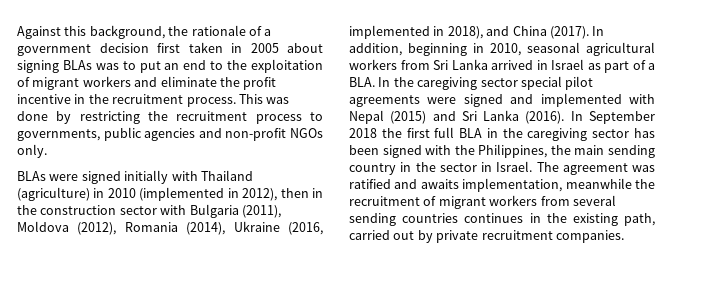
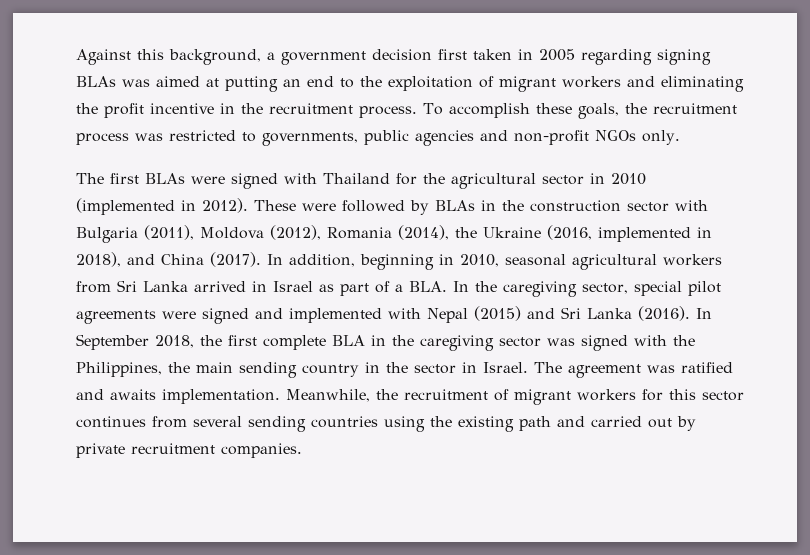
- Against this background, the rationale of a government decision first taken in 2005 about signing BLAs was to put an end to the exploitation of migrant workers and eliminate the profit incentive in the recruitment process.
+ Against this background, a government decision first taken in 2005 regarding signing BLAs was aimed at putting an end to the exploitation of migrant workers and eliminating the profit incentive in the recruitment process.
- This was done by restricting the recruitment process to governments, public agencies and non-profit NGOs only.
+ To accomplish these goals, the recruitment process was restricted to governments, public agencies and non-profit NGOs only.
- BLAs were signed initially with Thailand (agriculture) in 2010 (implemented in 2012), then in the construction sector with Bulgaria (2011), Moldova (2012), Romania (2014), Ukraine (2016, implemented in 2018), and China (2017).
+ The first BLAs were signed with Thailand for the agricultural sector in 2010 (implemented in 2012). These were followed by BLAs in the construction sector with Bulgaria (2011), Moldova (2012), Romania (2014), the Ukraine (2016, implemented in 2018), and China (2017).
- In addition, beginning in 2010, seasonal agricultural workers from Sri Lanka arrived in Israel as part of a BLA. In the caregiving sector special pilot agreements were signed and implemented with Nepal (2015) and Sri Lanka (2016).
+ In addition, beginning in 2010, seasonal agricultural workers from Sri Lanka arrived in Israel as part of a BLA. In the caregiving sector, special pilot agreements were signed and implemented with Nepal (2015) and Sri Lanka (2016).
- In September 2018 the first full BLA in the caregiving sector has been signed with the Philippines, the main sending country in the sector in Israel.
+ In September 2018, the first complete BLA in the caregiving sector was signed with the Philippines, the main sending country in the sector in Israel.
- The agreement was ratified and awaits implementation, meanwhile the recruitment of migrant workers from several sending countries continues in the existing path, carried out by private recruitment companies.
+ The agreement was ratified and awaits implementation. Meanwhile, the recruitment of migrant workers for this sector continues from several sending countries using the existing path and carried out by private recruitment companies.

###

• [Exercise prompt] Each line from the one containing "- In September" to the end of the records should be echoed exactly, and no other line.

• [Your solution]
- In September 2018 the first full BLA in the caregiving sector has been signed with the Philippines, the main sending country in the sector in Israel.
+ In September 2018, the first complete BLA in the caregiving sector was signed with the Philippines, the main sending country in the sector in Israel.
- The agreement was ratified and awaits implementation, meanwhile the recruitment of migrant workers from several sending countries continues in the existing path, carried out by private recruitment companies.
+ The agreement was ratified and awaits implementation. Meanwhile, the recruitment of migrant workers for this sector continues from several sending countries using the existing path and carried out by private recruitment companies.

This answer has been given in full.